Я пошел дальше по стендам. Мой добрый знакомый, яркий борец против разрушения старого Петербурга академик Никита Явейн выставил свой проект из пяти небоскребов в районе Ладожского вокзала. Это 130-метровые стеклянные параллелепипеды, драматически врезанные в стеклянные пирамиды, не по центру, а со сдвигом, с интересной динамикой, как если бы у женских роботов развивались на ветру стеклянные пирамидальные юбки. Мой добрый знакомый академик Михаил Мамошин выставил свой только что построенный многофункциональный комплекс «Авеню» на Аптекарской набережной – шесть одинаковых стеклянных параллелепипедов с металлическими венчающими кубами. Михаил Мамошин много сделал для того, чтобы открыть в Петербурге филиал академии, он привез президента академии, народного архитектора РФ академика Юрия Платонова, и все время с ним ходил по городу, и, кажется, сумел ему понравиться. Я думаю, потому, что его дома из «Авеню» напоминают платоновское здание Академии наук на Ленинском проспекте в Москве, там тоже такая кубовидная конструкция из труб венчает здание. Только там трубы желтые, и это здание в Москве народ уважительно прозвал «золотые мозги», а тут мозги как бы серебряные, что напоминает о Петербурге как о столице Серебряного века, ну и филиалу больше приличествует. Нет, там вообще много было всего интересного. Меня поразил дом архитектора Олега Романова на Малом проспекте Петроградской стороны, где из немного кафельной на вид поверхности фасада вываливаются колотые стеклянные внутренности, как если бы у дома был стеклянный эркер и его долго били по этому эркеру, скажем, монтировкой или, не знаю, чем у них в Петербурге принято. Меня поразил бизнес-центр «Лето» на Свердловской набережной (напротив Смольного) когда-то петербургского, теперь берлинского, но не теряющего связи с городом архитектора Сергея Чобана – совсем простой стеклянный параллелепипед на пустыре, напоминающий хрущевские дома быта, но при этом весь в аппликациях опавших листьев, нанесенных на стекло, как это принято в стеклянных кухонных дверях. Дорогая вещь, и, видимо, должна напоминать то ли о мирискусниках, то ли об эссе Василия Розанова.

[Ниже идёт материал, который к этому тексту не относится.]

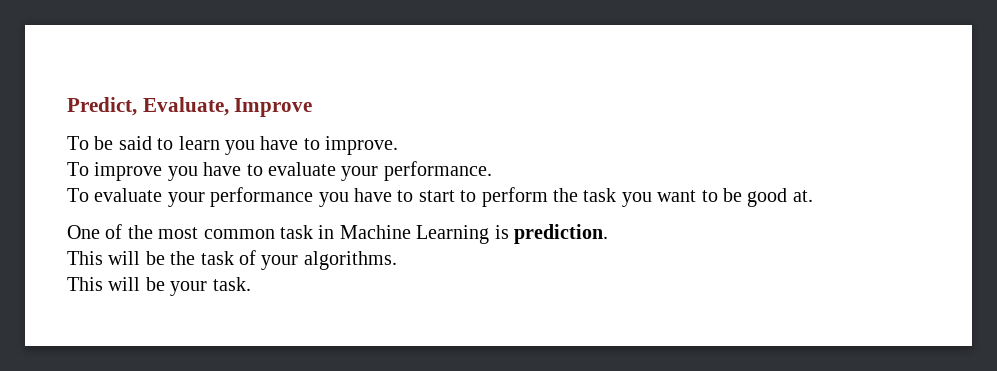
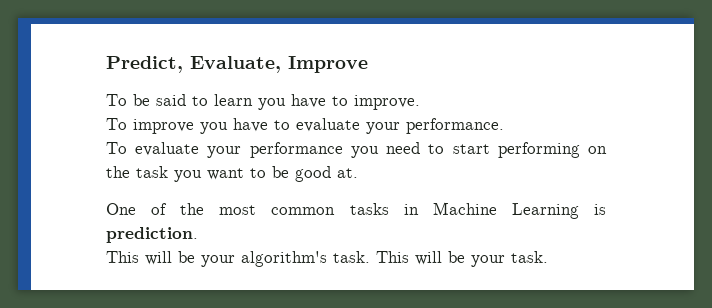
- To evaluate your performance you have to start to perform the task you want to be good at.
+ To evaluate your performance you need to start performing on the task you want to be good at.
- One of the most common task in Machine Learning is prediction.
+ One of the most common tasks in Machine Learning is prediction.
- This will be the task of your algorithms.
- This will be your task.
+ This will be your algorithm's task. This will be your task.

Это была прямо не выставка, а сплошные удары под дых. Весь этот Гонконг, который поднимался над городом там как бесформенная свалка упаковки, вдруг обрел тут определенность конкретных вещей, спроектированных, выстроенных и сфотографированных. Выяснилось, что это не безымянные варвары наступают на Петербург откуда-то оттуда, с моря или из болот, а твои знакомые архитекторы, академики, борцы за сохранение культуры Петербурга. Это они боролись с Эриком Моссом, который когда-то привез первый проект Мариинского театра, это они потом выживали из города Доминика Перро с его проектом того же театра, это они били во все колокола по поводу строительства небоскреба Газпрома. Они как раз и строят все это.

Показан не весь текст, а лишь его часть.